La producción deEvandro Soaressugiere una arquitectura frágil, abierta, derramada y vacía, cuyo lugar ocupa el desierto blanco del soporte. Una arquitectura de filamentos simples y complejos a la vez, habitables sólo por la percepción y la imaginación. Bien sea dentro del espacio de la moldura como dibujo-objeto o bien directamente fijada en la pared como dibujo-instalación, su obra no parece planear sobre un lugar concreto, posible sólo a través del arte, capaz de rehacer y rediseñar nuestro concepto del mundo.
Aunque próxima al lenguaje constructivo, la geometría de Soares no es fría y posee proporciones de significados que aquel negaba.
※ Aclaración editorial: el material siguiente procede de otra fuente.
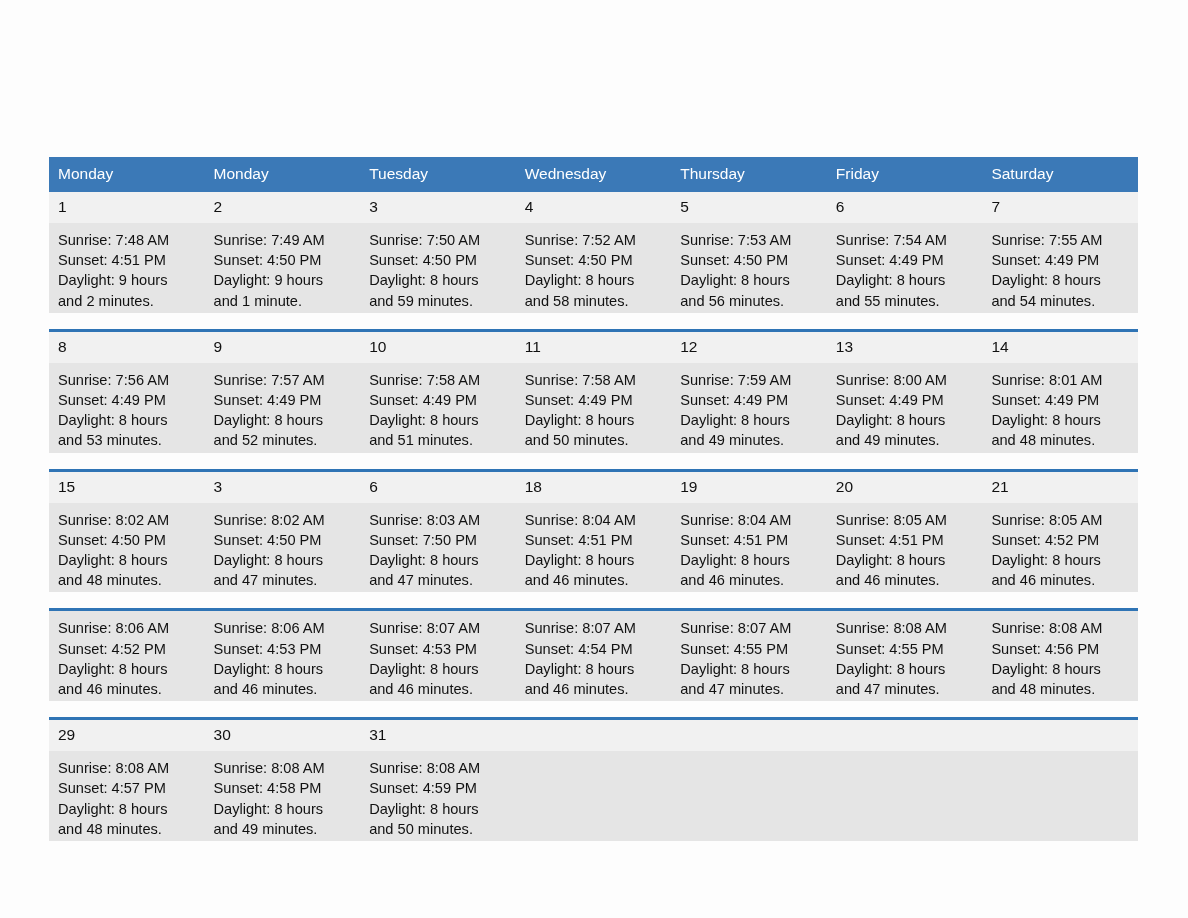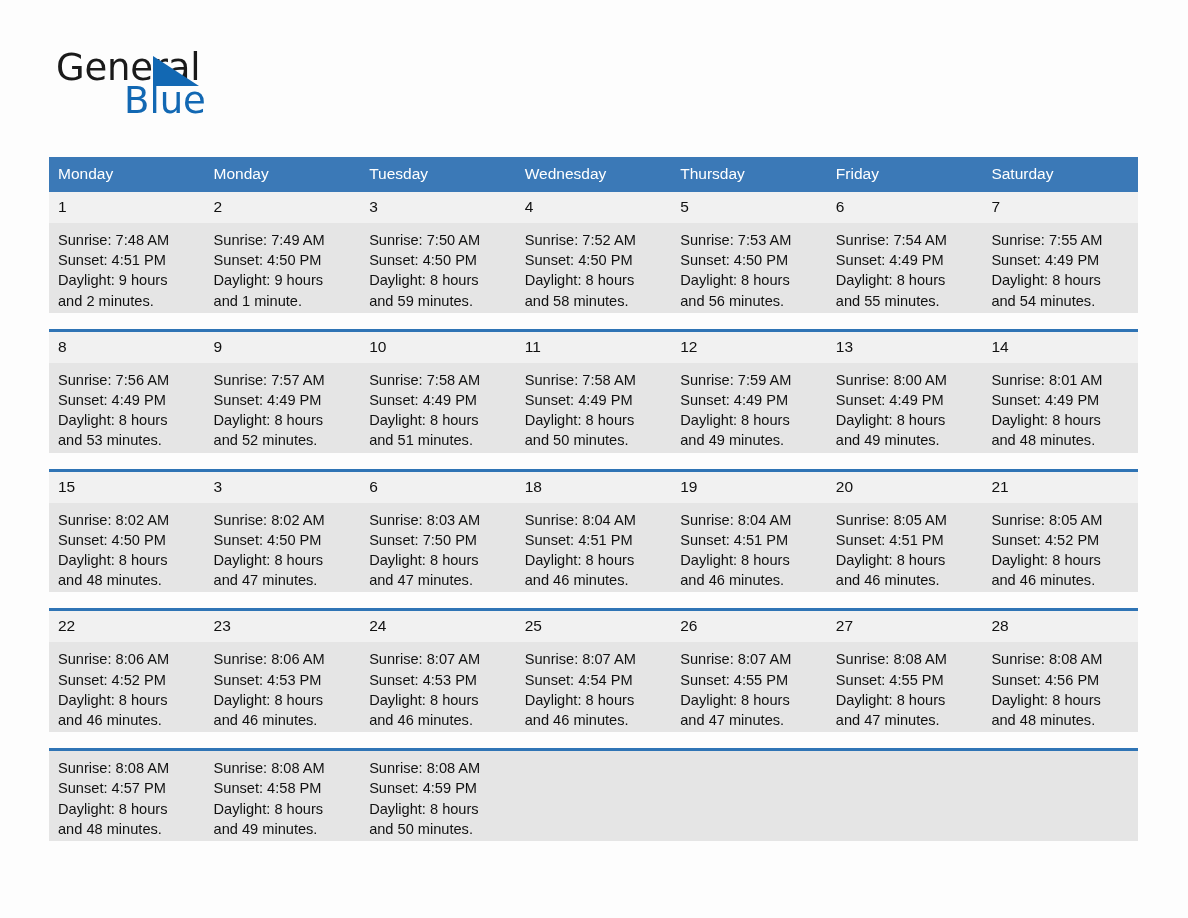"General" div.logo { html: <div> <span>General</span> <span></span> <span>Blue</span> </div> -> none }
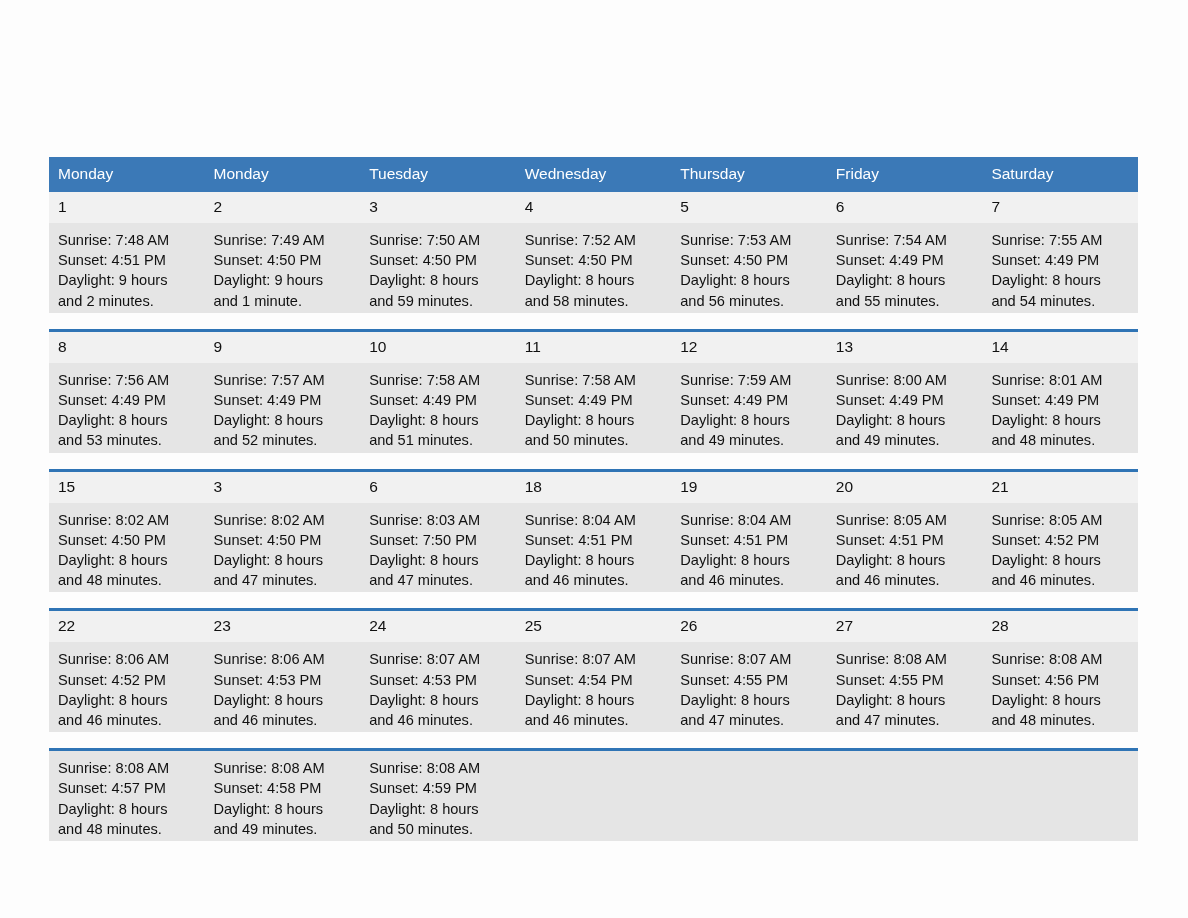"22" tr.daynum-row { html: <tr> <td>22</td> <td>23</td> <td>24</td> <td>25</td> <td>26</td> <td>27</td> <td>28</td> </tr> -> none }
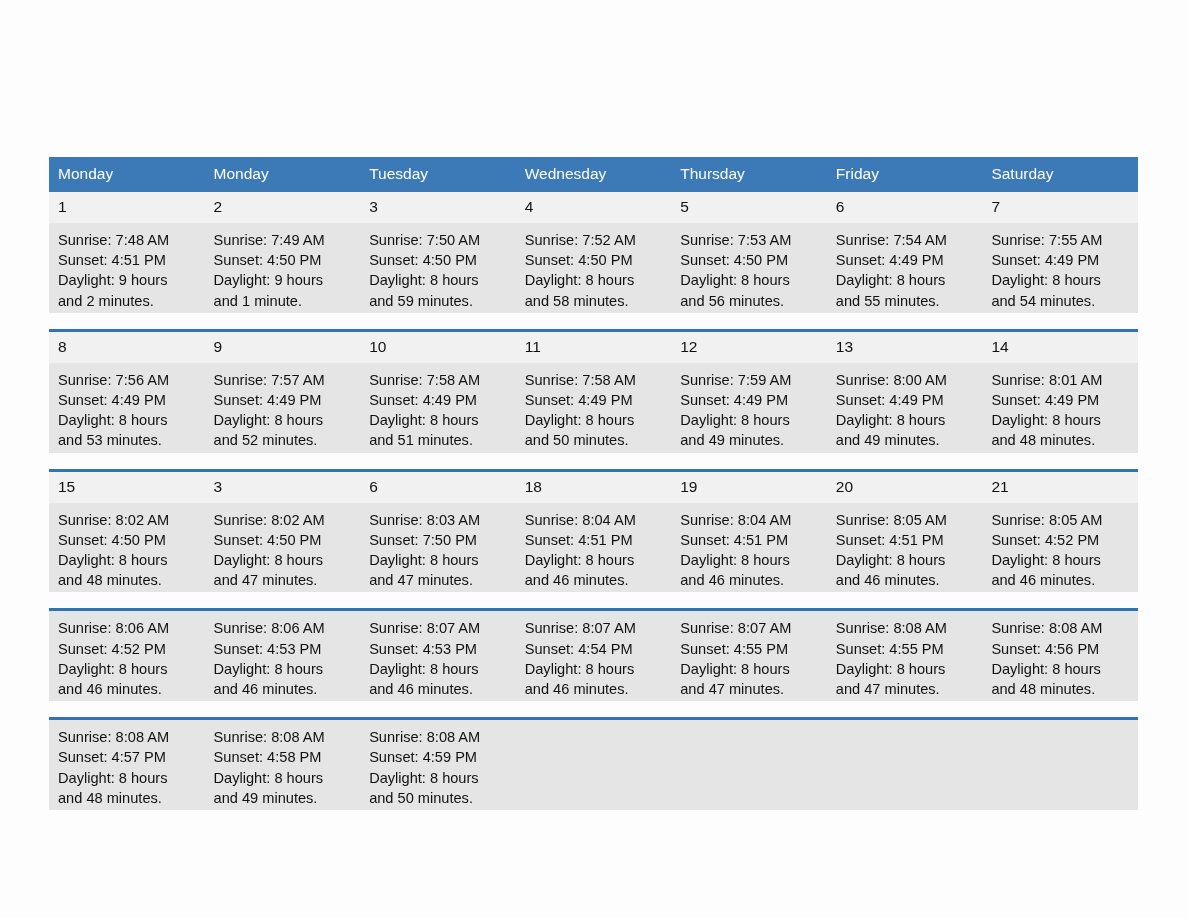"29" tr.daynum-row { html: none -> <tr> <td>29</td> <td>30</td> <td>31</td> <td></td> <td></td> <td></td> <td></td> </tr> }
Advenida de un conocimiento empírico, se contrae en la construcción de ese no-lugar que sube y desciende, se expande y se contrae, se cierra y se abre en un movimiento continuo. Es una geometría que nace claramente de la intuición, se configura de manera no pretenciosa como un proyecto sobre papel y se concretiza mediante el ejercicio de la soldadura y el dibujo. La arquitectura construida por esa geometría, a pesar de inhabitable y vacía, suscita cuestionamientos y posibilidades de interpretación.
Las escaleras con rellanos descompasados que se estrechan en la parte inferior y se ensanchan en la superior, aluden al acto de la ascensión y al riesgo de quedarse atrapado en el trayecto. En Brasil, históricamente esclavista y racista donde aún hoy se relega a los afrodescendientes a los estratos inferiores de la sociedad, el artista negro no posee los mismos medios de ascensión cultural y social que el artista blanco, perteneciente a las clases más elitistas y que dispone de amplios recursos para producir y hacer circular su obra. En la mayoría de los casos, el artista negro vive de la adversidad, trabaja en cualquier lugar, en la casi invisibilidad y al margen de los circuitos del arte, bajo el riesgo constante de caer a un escalón inferior.
Los mecanismos de subida, de acceso y de pasaje propuestos por Soares en su obra podrían considerarse metáforas del proceso de reacción social y cultural de los artistas que, por su condición racial, han vivido bajo el desamparo del silencio y el olvido la práctica de su manifestación artística, ajenos a los circuitos del arte contemporáneo oficial. Se trata pues de una arquitectura sutilmente política.